Economics Research Seminar – Professor Georg Duernecker

Title: Firm Expectations, Innovation and Growth

Date: 2 April 2025

Time: 13:30- 14:30

Venue: NUBS.2.03

If you would like to attend, please register using the following link:

Firm Expectations, Innovation and Growth

Speaker Professor Georg Duernecker

Georg Duernecker is an Associate Professor of Economics at Goethe-University Frankfurt and a research affiliate at the CEPR. He studied economics at the Vienna University of Economics and at the Institute for Advanced Studies, Vienna, and he received his Ph.D. in Economics from the European University Institute. Prior to joining the Economics Department at Goethe-University Frankfurt he held positions at the University of Mannheim, the Institute for International Economic Studies, Stockholm and the University of Munich. His current research is in the field of macroeconomics and labor market economics. He has published his research in leading academic journals, including the Review of Economic Studies, the Journal of the European Economic Association, the Journal of Development Economics, the Journal of Applied Econometrics, the Journal of Economic Dynamics and Control, and the European Economic Review.

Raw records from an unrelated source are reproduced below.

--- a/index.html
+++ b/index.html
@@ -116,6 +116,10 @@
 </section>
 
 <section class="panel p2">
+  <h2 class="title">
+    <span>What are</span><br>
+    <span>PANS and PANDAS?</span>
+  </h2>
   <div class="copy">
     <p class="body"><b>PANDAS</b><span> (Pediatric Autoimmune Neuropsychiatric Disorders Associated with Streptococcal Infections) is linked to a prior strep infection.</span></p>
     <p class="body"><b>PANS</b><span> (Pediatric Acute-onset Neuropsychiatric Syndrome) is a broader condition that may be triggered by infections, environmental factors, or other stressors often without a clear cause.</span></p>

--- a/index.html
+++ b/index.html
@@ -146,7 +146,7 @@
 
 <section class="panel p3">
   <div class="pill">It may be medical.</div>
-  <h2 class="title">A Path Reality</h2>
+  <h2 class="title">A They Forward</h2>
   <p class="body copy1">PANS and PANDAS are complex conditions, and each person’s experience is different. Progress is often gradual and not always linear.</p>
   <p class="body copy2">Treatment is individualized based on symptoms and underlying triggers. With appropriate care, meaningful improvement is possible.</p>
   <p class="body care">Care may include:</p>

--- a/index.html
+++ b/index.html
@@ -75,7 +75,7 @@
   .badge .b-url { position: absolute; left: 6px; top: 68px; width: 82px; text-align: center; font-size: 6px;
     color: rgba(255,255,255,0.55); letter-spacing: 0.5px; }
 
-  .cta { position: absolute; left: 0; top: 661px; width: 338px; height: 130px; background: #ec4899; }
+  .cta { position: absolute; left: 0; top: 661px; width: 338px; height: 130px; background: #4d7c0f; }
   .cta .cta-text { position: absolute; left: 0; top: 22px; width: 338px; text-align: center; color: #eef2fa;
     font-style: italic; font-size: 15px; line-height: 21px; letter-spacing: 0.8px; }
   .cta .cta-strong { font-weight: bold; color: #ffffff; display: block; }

Empirische Wirtschaftsforschung und Internationale Wirtschaftspolitik: Georg Dürnecker

Abstract:

Using a large and representative panel survey of German firms, we document sizable forecast errors in employment growth which decline with firm age and which are related to investment and R&D activity. Motivated by this evidence, we build an endogenous growth model with heterogeneous firms which learn their productivity from noisy signals, decide about innovation activity, employment, and exit. Aggregate productivity growth responds to a selection channel via firm entry and exit and to an innovation channel via R&D investments of heterogeneous firms. We calibrate the model to replicate the realised and expected firm growth rates over the firms’ lifecycle in our data. We use the calibrated model to quantify the role of information frictions in the selection and innovation channels behind aggregate productivity growth.